• [DATA TO EXAMINE]:

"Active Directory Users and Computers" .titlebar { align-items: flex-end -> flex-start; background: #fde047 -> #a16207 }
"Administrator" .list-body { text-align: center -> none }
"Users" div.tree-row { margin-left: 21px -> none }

==

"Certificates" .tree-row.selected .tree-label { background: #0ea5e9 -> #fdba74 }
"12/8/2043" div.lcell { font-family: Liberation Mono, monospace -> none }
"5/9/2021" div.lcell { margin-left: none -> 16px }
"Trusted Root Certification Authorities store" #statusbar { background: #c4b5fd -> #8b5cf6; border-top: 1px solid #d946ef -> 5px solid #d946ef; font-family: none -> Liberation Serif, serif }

...

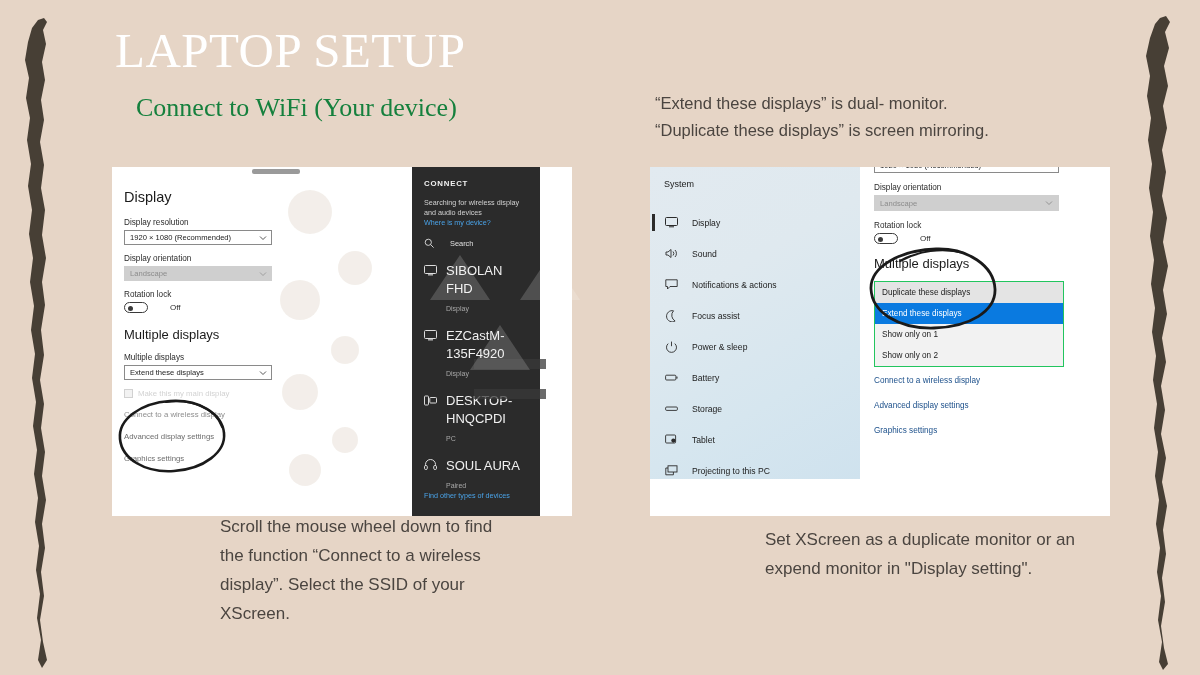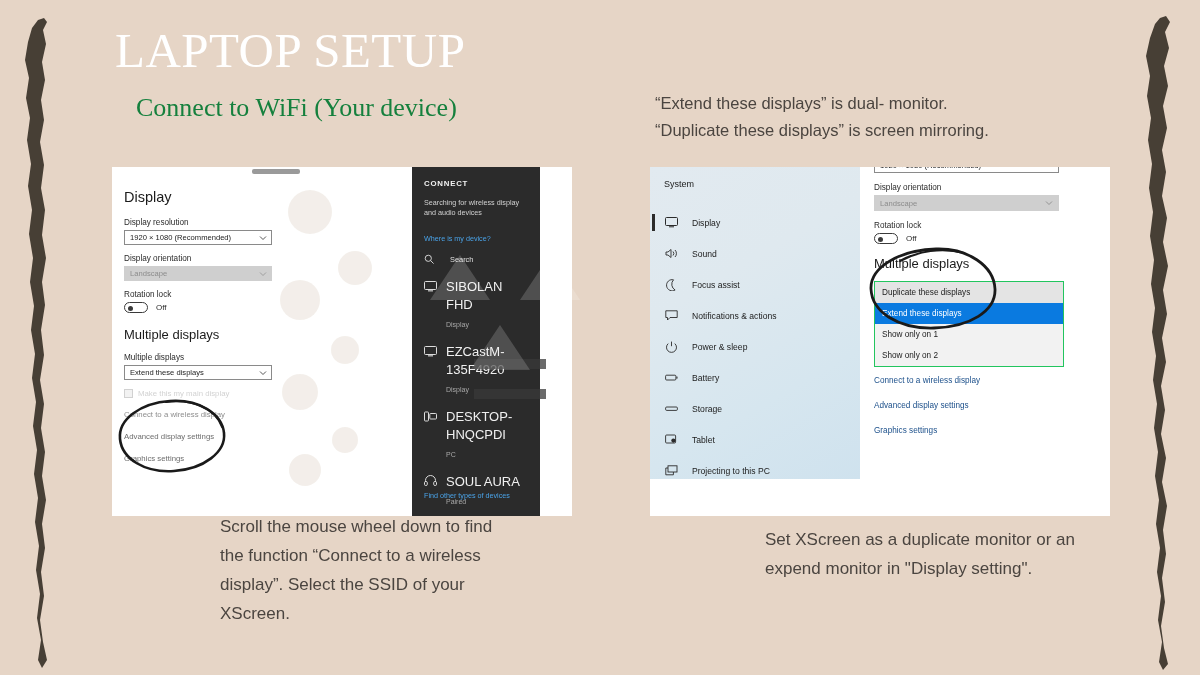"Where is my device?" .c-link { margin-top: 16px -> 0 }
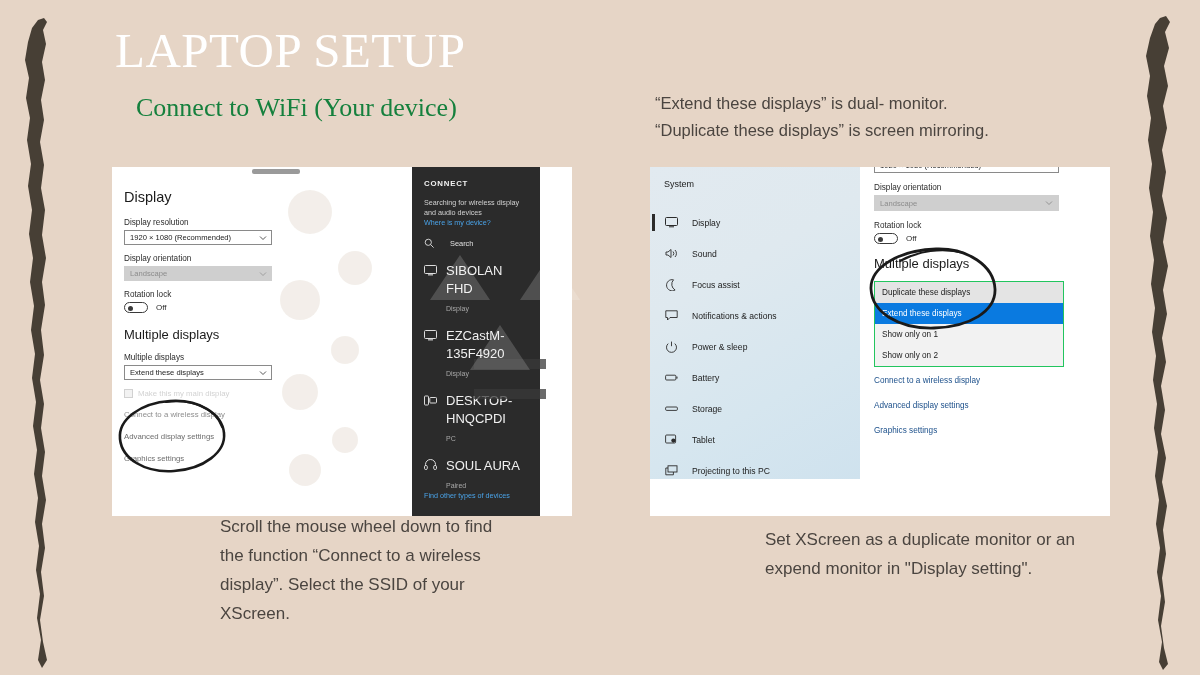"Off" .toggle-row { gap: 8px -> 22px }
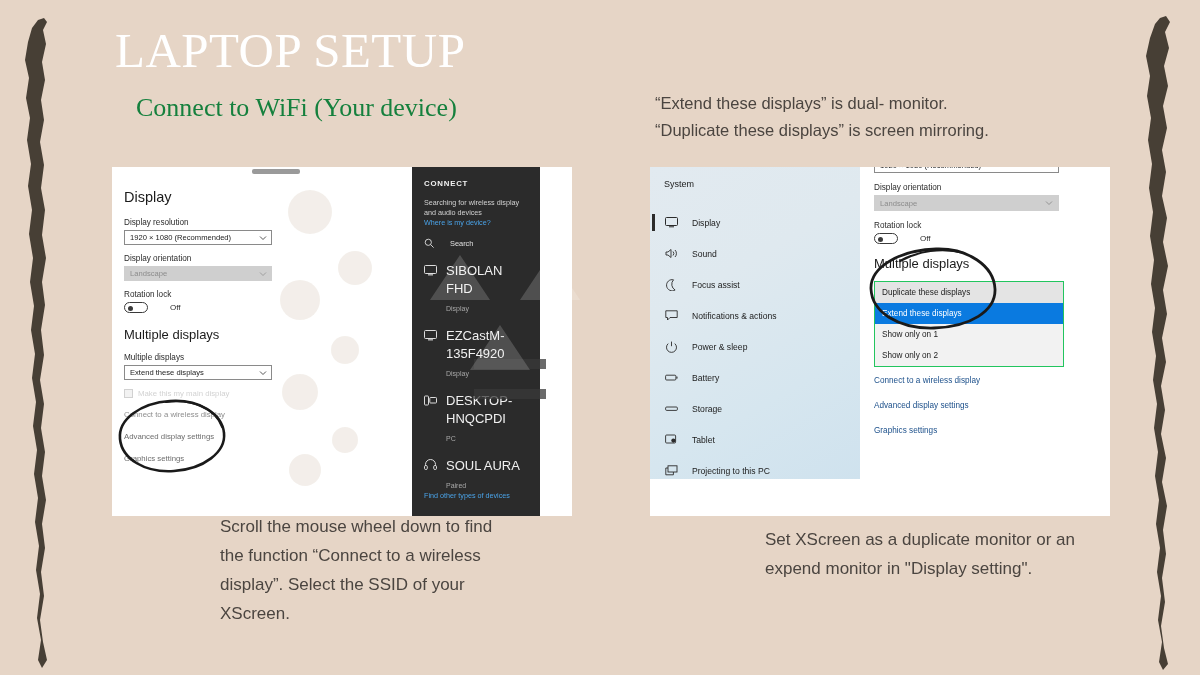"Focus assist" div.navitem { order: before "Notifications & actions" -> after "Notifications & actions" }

• [WORK ORDER]: From the records above, retype only the lines starting at the line that contains "text-align: center ->" and ending at the line that contains "margin-left: 21px ->", both included.

• [SOLUTION TO THIS PROBLEM]:
"Administrator" .list-body { text-align: center -> none }
"Users" div.tree-row { margin-left: 21px -> none }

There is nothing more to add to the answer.